Palavreado matches natural-language utterances against named intents built from required and optional keyword slots. Each slot holds a list of vocabulary words; if the right words are present in the utterance, the intent fires. Optional regex and simplematch autoregex patterns enable entity extraction.
Install
pip install palavreado
Quick start
Keyword intent
Register vocabulary words for each slot, then build an intent from slots:
from palavreado import IntentContainer, IntentCreator
container = IntentContainer()
intent = (
IntentCreator("lights_off")
.require("off", ["off", "disable", "shutdown"])

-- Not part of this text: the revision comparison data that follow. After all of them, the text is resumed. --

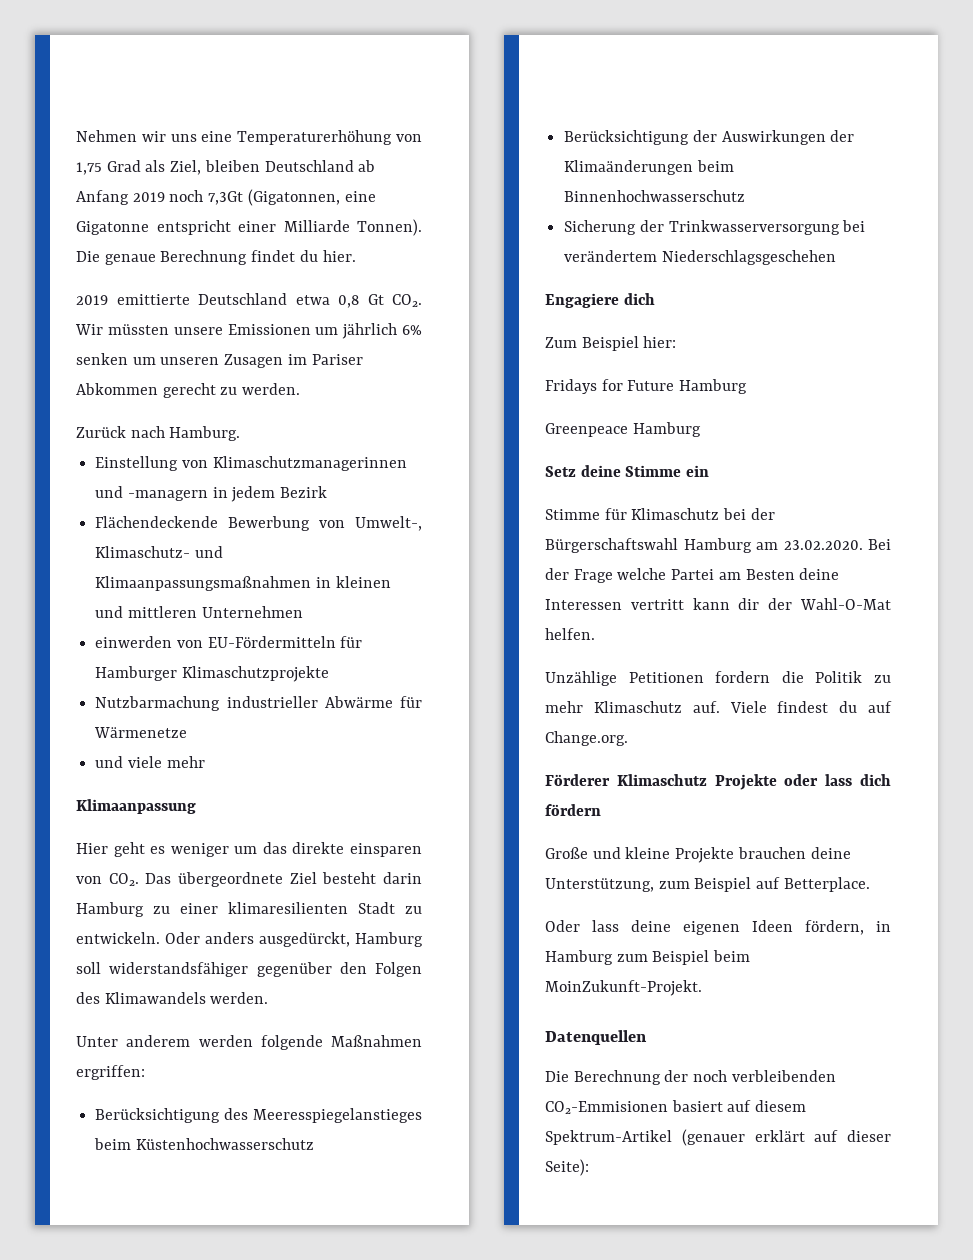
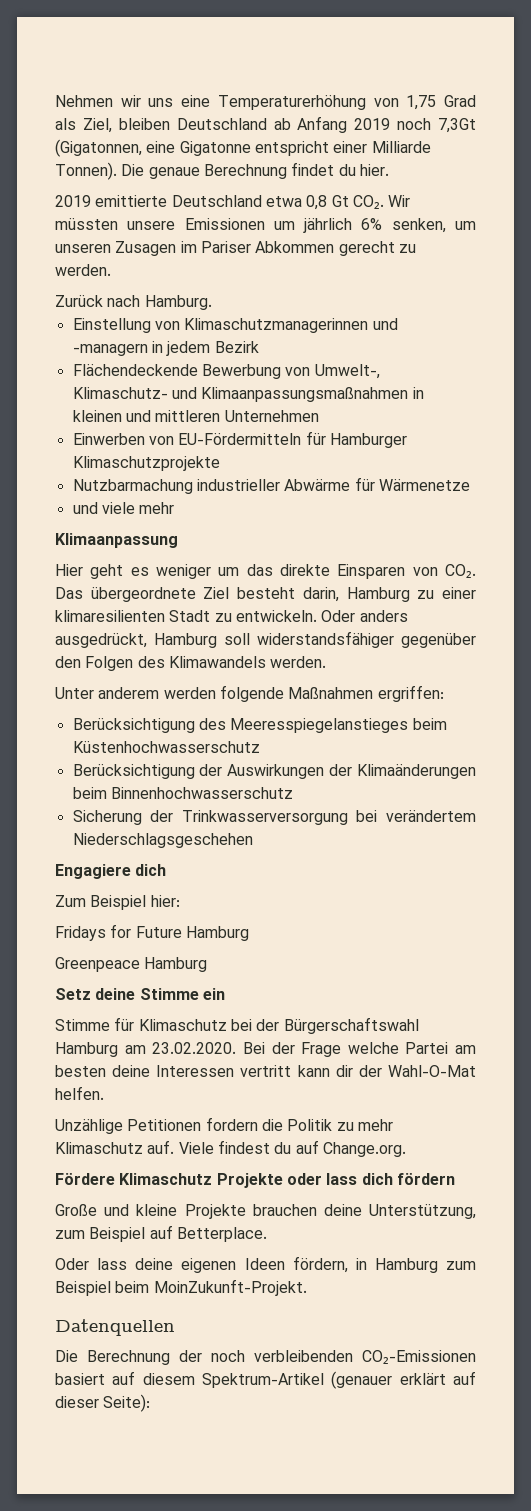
[76,353,128,365] senken -> [391,218,446,233] senken,
[95,636,173,648] einwerden -> [72,433,145,445] Einwerben
[350,843,422,857] einsparen -> [337,564,406,579] Einsparen
[383,872,422,884] darin -> [302,587,339,602] darin,
[259,932,350,947] ausgedürckt, -> [55,633,147,648] ausgedrückt,
[745,569,795,580] Besten -> [55,1065,106,1077] besten
[545,774,610,786] Förderer -> [55,1173,115,1185] Fördere
[545,1101,668,1114] CO₂-Emmisionen -> [362,1350,476,1364] CO₂-Emissionen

.require("light", ["light", "lights", "lamp"])
)
container.add_intent(intent)
result = container.calc_intent("turn off the lights")
print(result["name"]) # lights_off
print(result["conf"]) # 0.9438
print(result["keywords"]) # {'off': ['off'], 'light': ['light']}
print(result["utterance_remainder"]) # 'turn the'
An intent only fires when every required slot has at least one keyword match in the utterance.
Optional slots
Optional slots increase confidence when matched but do not gate the intent:
intent = (
IntentCreator("lights_off")
.require("off", ["off", "disable"])
.require("light", ["light", "lights"])
.optionally("room", ["kitchen", "bedroom", "bathroom"])
)
container.add_intent(intent)
result = container.calc_intent("turn off the bedroom lights")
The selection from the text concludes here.